Está com o Senado agora, é independência”, disse Bolsonaro em entrevista
à rádio Capital Notícia, de Cuiabá.
“Não vou agora tentar cooptar senadores, de uma forma ou de outra, oferecendo uma coisa para eles, etc, para votar o ‘impeachment’ deles”, acrescentou.
No último sábado, Bolsonaro já tinha informado, nas suas redes
sociais, que entraria com um pedido de afastamento dos dois magistrados,
a quem acusa de violar a Constituição brasileira.

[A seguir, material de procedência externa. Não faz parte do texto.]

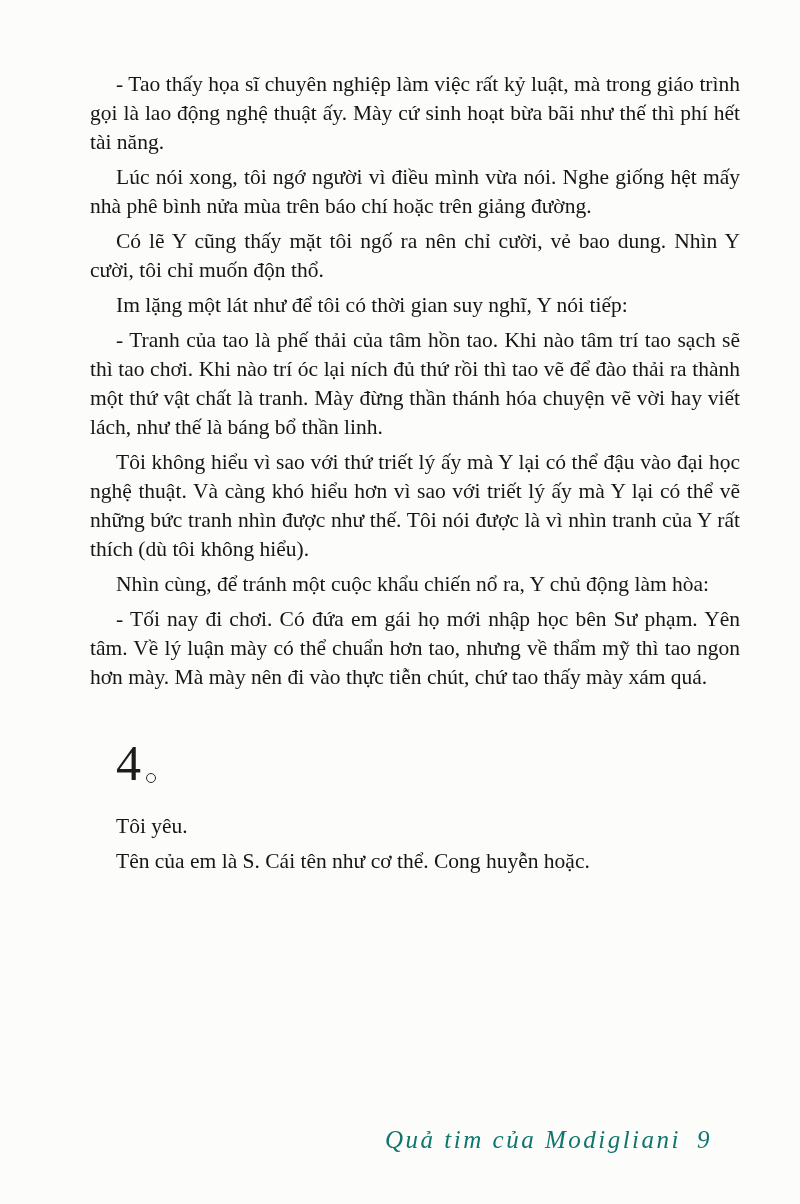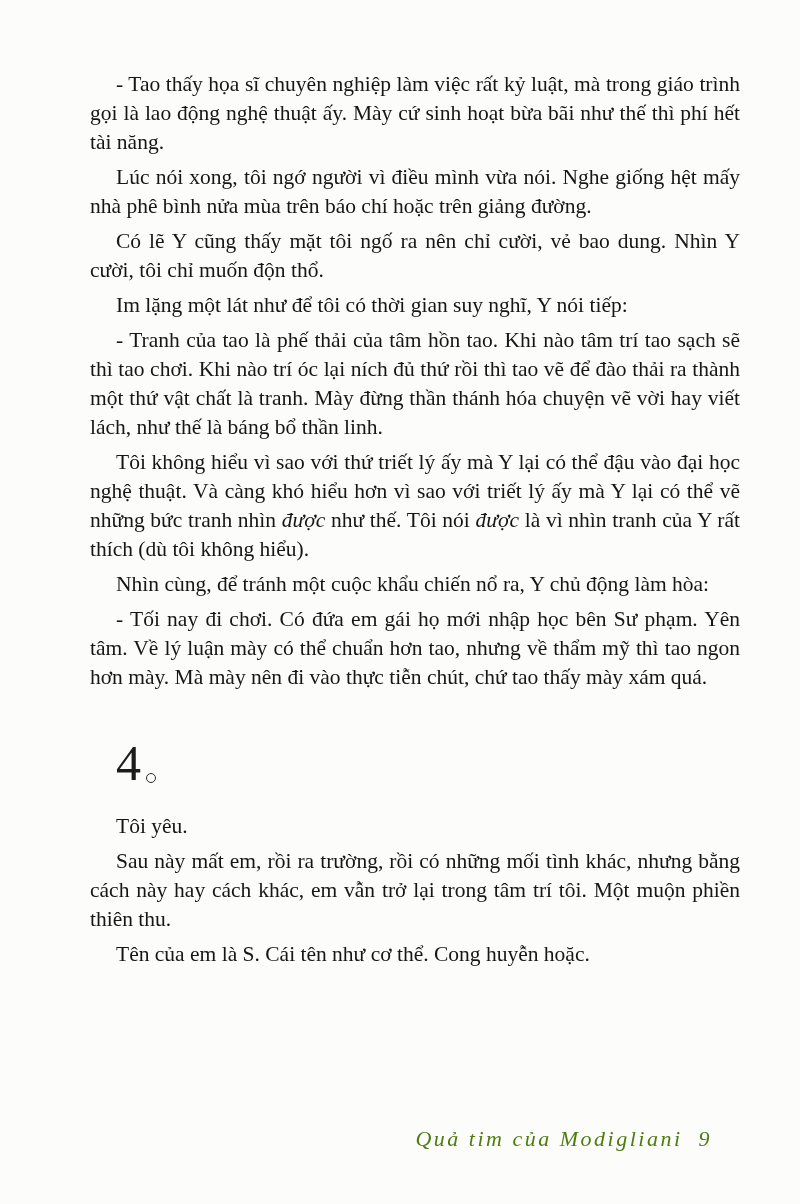--- a/index.html
+++ b/index.html
@@ -25,21 +25,20 @@
     margin: 0 0 6px 0;
     font-size: 21.5px;
     line-height: 29px;
     text-align: justify;
     text-justify: inter-word;
   }
   .para.indent {
     text-indent: 26px;
   }
   .em {
-    font-style: italic;
     margin-top: 44px;
   }
   .chapter-heading {
     margin: 38px 0 26px 26px;
     display: flex;
     align-items: flex-end;
     height: 56px;
   }
   .chapter-number {
     font-size: 50px;
@@ -55,23 +54,23 @@
     display: inline-block;
     margin-left: 5px;
     margin-bottom: 3px;
     background: transparent;
   }
   .footer {
     position: absolute;
     top: 1126px;
     right: 88px;
     font-style: italic;
-    font-size: 22px;
+    font-size: 25px;
     letter-spacing: 2.5px;
-    color: #4d7c0f;
+    color: #0f766e;
     white-space: nowrap;
   }
   .footer .pagenum {
     margin-left: 16px;
   }
 </style>
 </head>
 <body style="background: rgb(252, 252, 251); color: rgb(22, 22, 22);">
 
 <div class="page-content">
@@ -81,19 +80,18 @@
     <p class="para indent"><span>Im lặng một lát như để tôi có thời gian suy nghĩ, Y nói tiếp:</span></p>
     <p class="para indent"><span>- Tranh của tao là phế thải của tâm hồn tao. Khi nào tâm trí tao sạch sẽ thì tao chơi. Khi nào trí óc lại ních đủ thứ rồi thì tao vẽ để đào thải ra thành một thứ vật chất là tranh. Mày đừng thần thánh hóa chuyện vẽ vời hay viết lách, như thế là báng bổ thần linh.</span></p>
     <p class="para indent"><span>Tôi không hiểu vì sao với thứ triết lý ấy mà Y lại có thể đậu vào đại học nghệ thuật. Và càng khó hiểu hơn vì sao với triết lý ấy mà Y lại có thể vẽ những bức tranh nhìn </span><span class="em">được</span><span> như thế. Tôi nói </span><span class="em">được</span><span> là vì nhìn tranh của Y rất thích (dù tôi không hiểu).</span></p>
     <p class="para indent"><span>Nhìn cùng, để tránh một cuộc khẩu chiến nổ ra, Y chủ động làm hòa:</span></p>
     <p class="para indent"><span>- Tối nay đi chơi. Có đứa em gái họ mới nhập học bên Sư phạm. Yên tâm. Về lý luận mày có thể chuẩn hơn tao, nhưng về thẩm mỹ thì tao ngon hơn mày. Mà mày nên đi vào thực tiễn chút, chứ tao thấy mày xám quá.</span></p>
     <div class="chapter-heading">
       <span class="chapter-number">4</span>
       <span class="chapter-ring"></span>
     </div>
     <p class="para indent"><span>Tôi yêu.</span></p>
-    <p class="para indent"><span>Sau này mất em, rồi ra trường, rồi có những mối tình khác, nhưng bằng cách này hay cách khác, em vẫn trở lại trong tâm trí tôi. Một muộn phiền thiên thu.</span></p>
     <p class="para indent"><span>Tên của em là S. Cái tên như cơ thể. Cong huyễn hoặc.</span></p>
   </div>
 
 <div class="footer">
   <span>Quả tim của Modigliani</span><span class="pagenum">9</span>
 </div>
 
 </body></html>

“Todos sabem das consequências, internas e externas, de uma rutura
institucional, a qual não provocamos ou desejamos. De há muito, os
juízes Alexandre de Moraes e Luís Roberto Barroso, do STF, extrapolam
com atos os limites constitucionais. Na próxima semana, levarei ao
Presidente do Senado um pedido para que instaure um processo sobre
ambos, de acordo com o art. 52.º da Constituição Federal”, escreveu o
Presidente no Twitter.
Bolsonaro citou assim o artigo da Constituição que permite ao Congresso abrir juízos políticos de destituição a magistrados.

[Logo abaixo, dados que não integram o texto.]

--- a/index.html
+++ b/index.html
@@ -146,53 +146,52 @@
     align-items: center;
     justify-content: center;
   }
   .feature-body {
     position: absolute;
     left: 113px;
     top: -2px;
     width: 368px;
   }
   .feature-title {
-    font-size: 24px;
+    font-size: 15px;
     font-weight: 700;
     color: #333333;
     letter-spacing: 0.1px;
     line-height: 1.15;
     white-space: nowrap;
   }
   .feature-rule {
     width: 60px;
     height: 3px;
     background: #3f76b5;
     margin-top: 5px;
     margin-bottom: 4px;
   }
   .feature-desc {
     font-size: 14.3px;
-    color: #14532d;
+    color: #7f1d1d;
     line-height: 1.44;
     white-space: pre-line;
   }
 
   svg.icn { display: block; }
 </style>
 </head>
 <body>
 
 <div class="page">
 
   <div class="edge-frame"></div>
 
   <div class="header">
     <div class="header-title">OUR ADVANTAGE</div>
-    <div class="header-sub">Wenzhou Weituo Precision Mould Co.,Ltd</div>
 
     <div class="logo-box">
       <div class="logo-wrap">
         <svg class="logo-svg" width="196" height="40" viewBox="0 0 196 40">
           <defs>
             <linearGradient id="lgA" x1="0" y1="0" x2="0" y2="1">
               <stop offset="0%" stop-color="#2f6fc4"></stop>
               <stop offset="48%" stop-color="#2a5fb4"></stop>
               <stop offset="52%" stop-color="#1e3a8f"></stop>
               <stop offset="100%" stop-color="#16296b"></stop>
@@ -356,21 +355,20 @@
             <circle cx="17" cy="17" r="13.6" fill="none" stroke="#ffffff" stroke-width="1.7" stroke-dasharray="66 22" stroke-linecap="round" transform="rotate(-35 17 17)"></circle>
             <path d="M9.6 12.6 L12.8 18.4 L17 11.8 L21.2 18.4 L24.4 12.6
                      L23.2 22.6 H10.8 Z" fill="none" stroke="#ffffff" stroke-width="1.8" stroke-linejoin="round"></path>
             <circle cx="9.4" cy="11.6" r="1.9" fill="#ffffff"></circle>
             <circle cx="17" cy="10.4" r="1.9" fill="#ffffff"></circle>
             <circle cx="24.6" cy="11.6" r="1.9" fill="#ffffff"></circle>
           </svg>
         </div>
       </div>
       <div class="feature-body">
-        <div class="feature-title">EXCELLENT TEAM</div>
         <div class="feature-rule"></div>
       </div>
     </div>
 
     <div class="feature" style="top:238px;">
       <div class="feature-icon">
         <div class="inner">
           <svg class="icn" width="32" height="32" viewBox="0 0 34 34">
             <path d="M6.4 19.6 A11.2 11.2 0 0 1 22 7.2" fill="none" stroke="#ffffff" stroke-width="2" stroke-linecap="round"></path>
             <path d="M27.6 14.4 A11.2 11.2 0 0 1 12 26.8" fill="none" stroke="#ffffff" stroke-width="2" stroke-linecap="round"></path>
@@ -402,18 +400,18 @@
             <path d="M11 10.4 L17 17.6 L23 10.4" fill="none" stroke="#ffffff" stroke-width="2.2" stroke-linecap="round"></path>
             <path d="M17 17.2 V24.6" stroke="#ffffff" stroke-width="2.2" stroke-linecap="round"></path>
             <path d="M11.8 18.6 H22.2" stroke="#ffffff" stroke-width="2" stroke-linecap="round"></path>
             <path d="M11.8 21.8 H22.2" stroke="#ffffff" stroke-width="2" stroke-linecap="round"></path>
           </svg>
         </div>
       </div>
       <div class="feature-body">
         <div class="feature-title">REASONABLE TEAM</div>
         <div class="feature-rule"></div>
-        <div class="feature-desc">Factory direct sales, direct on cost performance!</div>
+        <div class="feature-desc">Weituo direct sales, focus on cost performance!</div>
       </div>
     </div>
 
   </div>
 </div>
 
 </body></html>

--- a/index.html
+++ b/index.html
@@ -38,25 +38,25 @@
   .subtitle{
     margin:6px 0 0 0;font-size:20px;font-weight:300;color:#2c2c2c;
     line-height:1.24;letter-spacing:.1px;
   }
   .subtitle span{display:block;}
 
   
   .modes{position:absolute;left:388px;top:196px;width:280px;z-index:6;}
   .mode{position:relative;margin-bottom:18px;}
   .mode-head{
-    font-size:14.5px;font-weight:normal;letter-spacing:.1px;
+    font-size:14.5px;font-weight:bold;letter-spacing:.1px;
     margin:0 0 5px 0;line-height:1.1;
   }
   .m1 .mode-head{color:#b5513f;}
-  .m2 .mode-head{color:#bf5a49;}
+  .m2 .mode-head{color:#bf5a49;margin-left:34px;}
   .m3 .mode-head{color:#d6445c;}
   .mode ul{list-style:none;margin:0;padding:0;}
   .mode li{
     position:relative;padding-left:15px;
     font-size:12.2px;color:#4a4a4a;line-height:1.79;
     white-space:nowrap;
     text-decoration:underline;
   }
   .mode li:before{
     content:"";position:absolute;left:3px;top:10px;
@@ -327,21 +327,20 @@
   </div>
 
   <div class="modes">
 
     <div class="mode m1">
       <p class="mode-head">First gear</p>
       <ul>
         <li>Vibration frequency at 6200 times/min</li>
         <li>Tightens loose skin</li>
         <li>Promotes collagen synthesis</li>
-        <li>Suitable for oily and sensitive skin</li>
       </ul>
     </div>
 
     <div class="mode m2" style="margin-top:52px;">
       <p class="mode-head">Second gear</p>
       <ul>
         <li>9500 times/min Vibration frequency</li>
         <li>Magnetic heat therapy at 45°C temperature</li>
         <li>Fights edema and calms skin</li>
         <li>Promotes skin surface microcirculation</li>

Jair Bolsonaro é atualmente alvo de cinco processos no Supremo Tribunal Federal e um na Justiça Eleitoral
pelos seus ataques ao sistema eleitoral, por divulgar um documento
sigiloso, por defender a difusão de mensagens antidemocráticas, por uma
suposta ingerência na Polícia Federal e por alegada prevaricação na
compra de vacinas contra a covid-19.
“Nós continuamos dentro das quatro linhas da Constituição. Do lado de
lá, já saíram das quatro linhas, em alguns momentos já saíram. A gente
espera que volte para a normalidade. Ninguém quer uma rutura. Uma rutura
tem problemas internos e externos”, avaliou o chefe de Estado durante a
entrevista que concedeu hoje.
O Presidente do Brasil reforçou que para o próximo dia 7 de setembro estão previstos, por todo o país, atos em defesa da “democracia, liberdade e contra a interferência de alguns magistrados na seara de outro Poder”.
Bolsonaro não confirmou, porém, se participará nas manifestações.
“Temos de ouvir o povo, a voz do povo que tem que dar o norte para
nós. Não podem alguns poucos juízes, algumas poucas autoridades, se
tornarem donos do mundo, donos da verdade”, afirmou.